> [WHAT YOU NEED TO DO]: Scan the records below and report how many lines contain the word "left", giving the number by itself.

[[ SUPPLIED MATERIAL open ]]

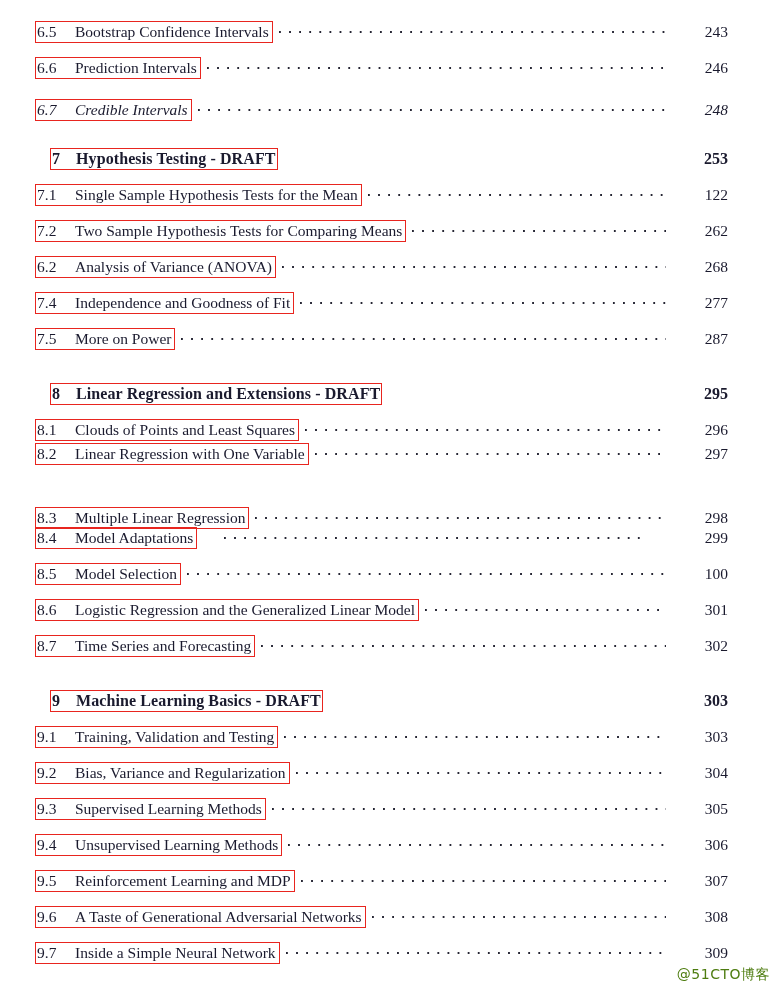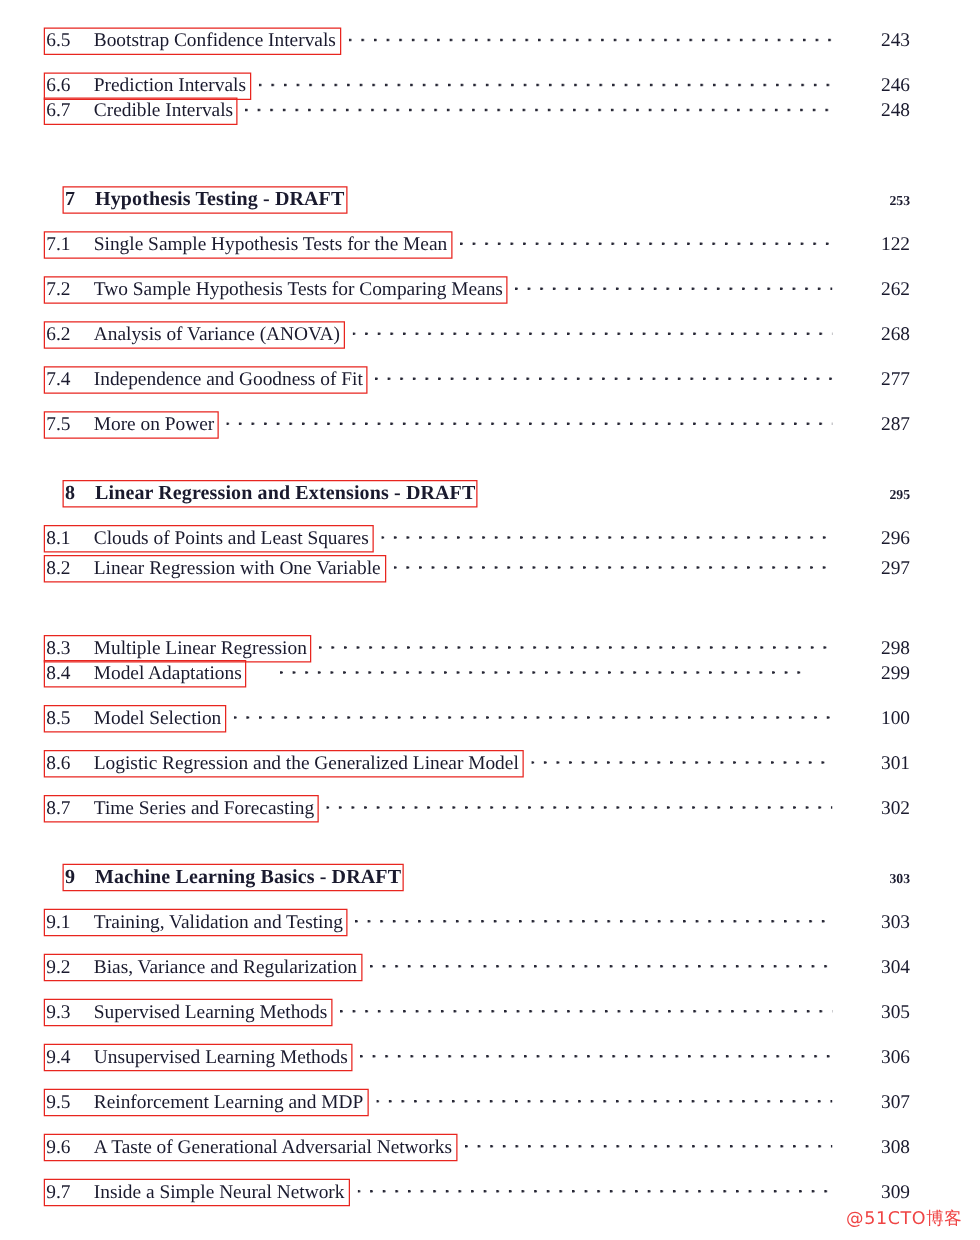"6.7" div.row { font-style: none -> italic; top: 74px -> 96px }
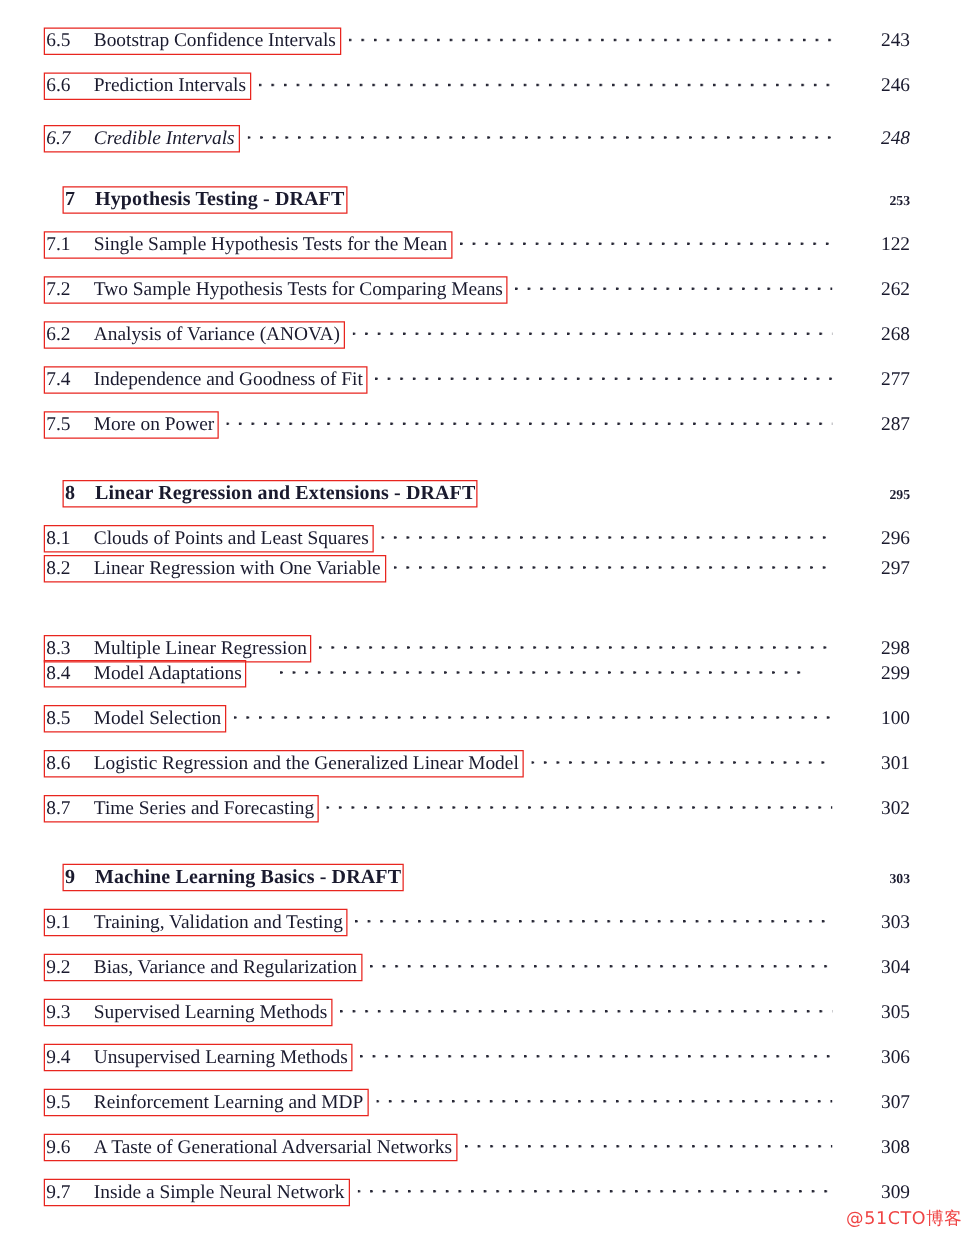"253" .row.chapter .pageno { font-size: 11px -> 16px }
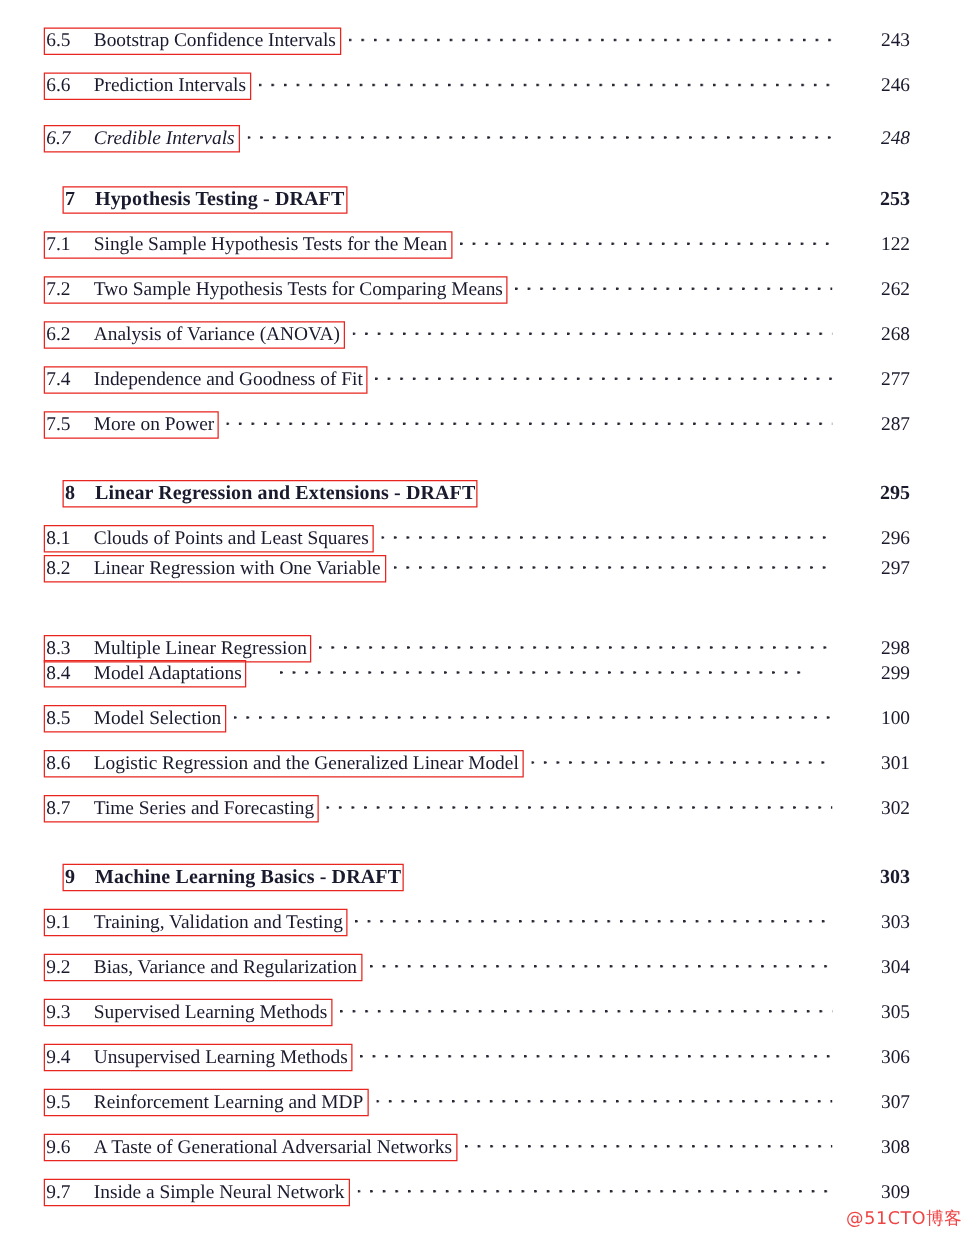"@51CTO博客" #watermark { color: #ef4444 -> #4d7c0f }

[[ SUPPLIED MATERIAL closed ]]
[[ SUPPLIED MATERIAL open ]]

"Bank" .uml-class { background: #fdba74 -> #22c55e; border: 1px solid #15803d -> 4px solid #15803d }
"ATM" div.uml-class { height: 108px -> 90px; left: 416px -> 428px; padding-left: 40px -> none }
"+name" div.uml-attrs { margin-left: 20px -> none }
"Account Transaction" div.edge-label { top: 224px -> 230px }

[[ SUPPLIED MATERIAL closed ]]

> [RESPONSE AREA]: 2